Time taken in Rust and Python (lower is better)
As for the difference in performance, I used the same file that was used in the original article. Make 3/4 copies of this file and put it in ‘data’ directory (the file names don’t matter).
My take aways from this exercise are — types in Rust are awesome and it is relatively easy to move code from Python to Rust when performance matters.
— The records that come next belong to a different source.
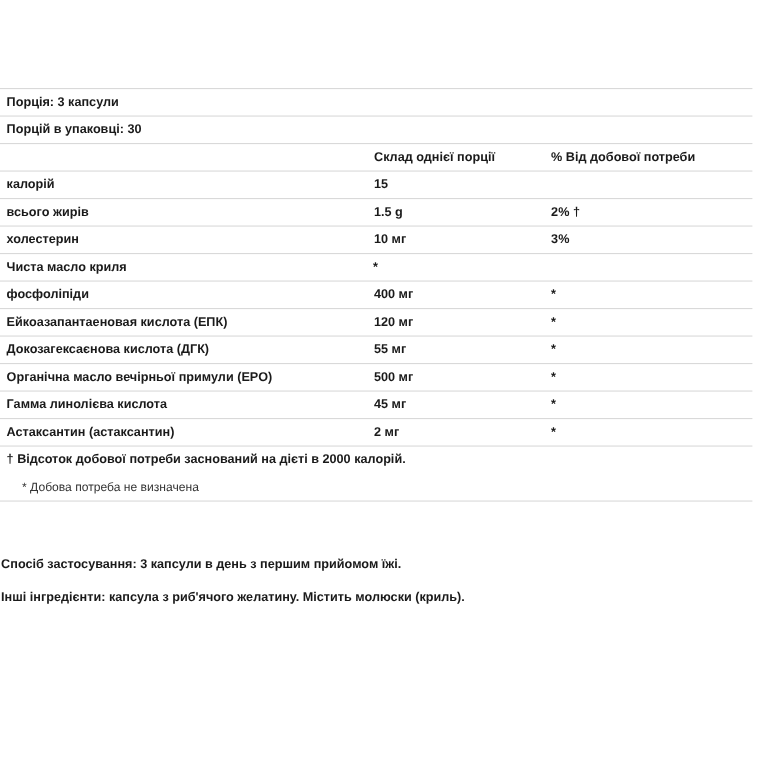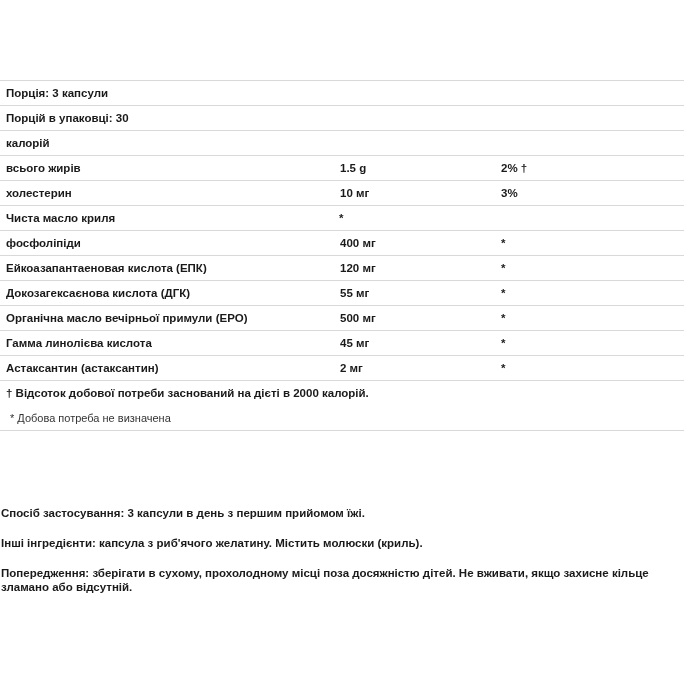"Склад однієї порції" div.row { html: none -> <div> <span></span> <span>Склад однієї порції</span> <span>% Від добової потреби</span> </div> }
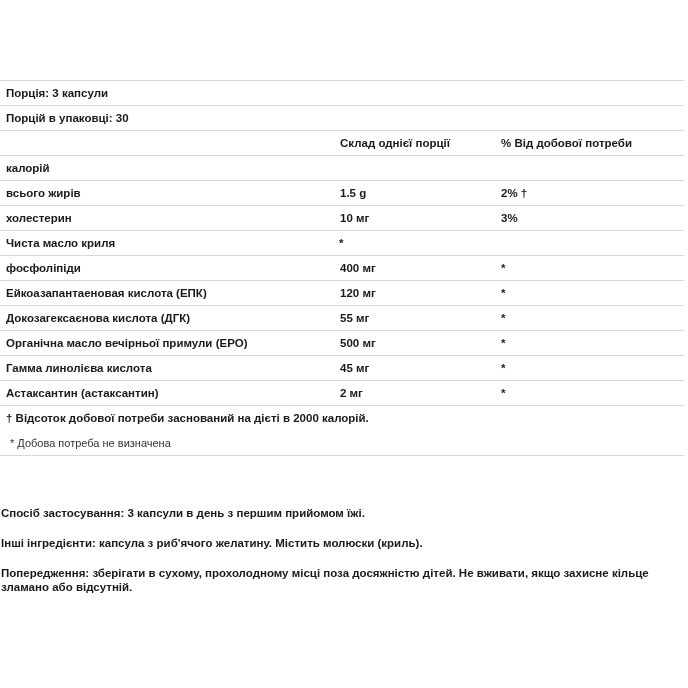"15" span.c2 { html: none -> <span>15</span> }
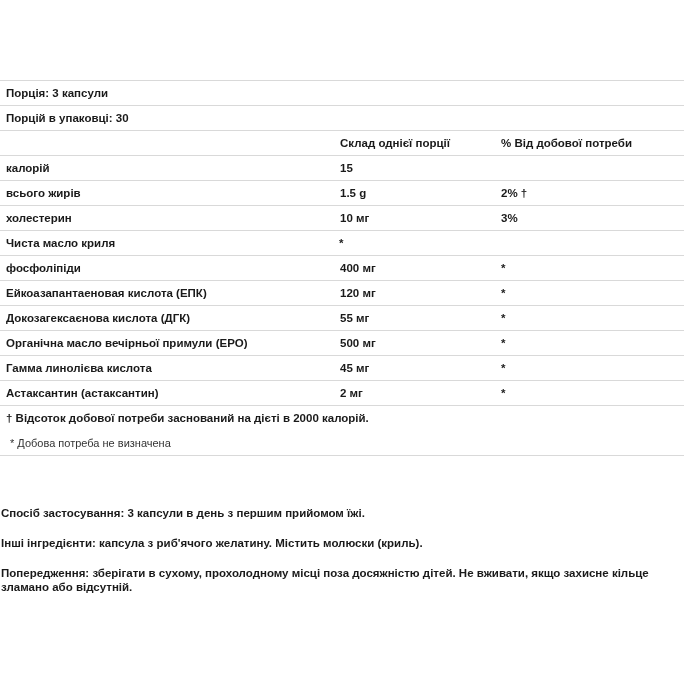"* Добова потреба не визначена" .row.note .c1 { padding-left: 10px -> 20px }
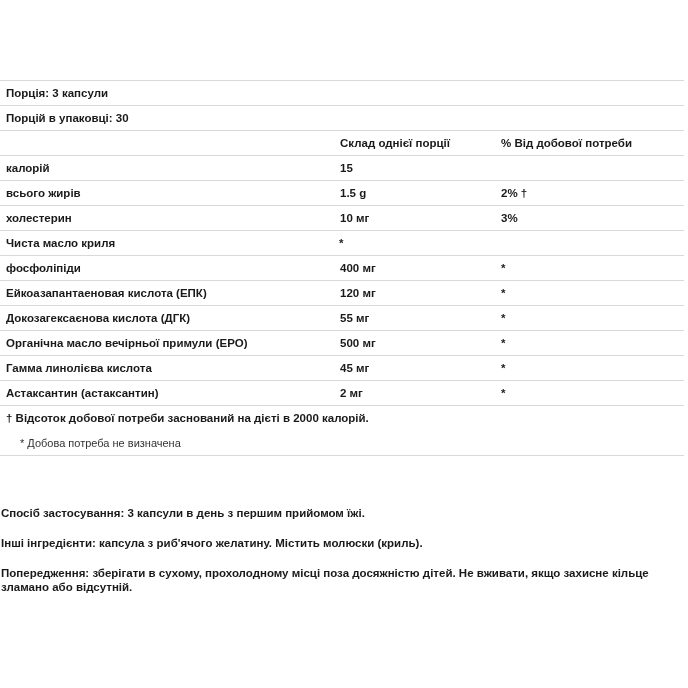"Попередження: зберігати в сухому," p { html: <p>Попередження: зберігати в сухому, прохолодному місці поза досяжністю дітей. Не вживати, якщо захисне кільце зламано або відсутній.</p> -> none }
Something I didn’t explore was to check if the benefits will be much higher for concurrent code.
There are a few talks that I borrowed ideas from — here, here and here. The first talk takes a different approach and uses rust-cpython for binding Python and Rust.
You can also watch a recording of the video, but if you have already read so far, there is nothing new in the video. I start at 3 mins.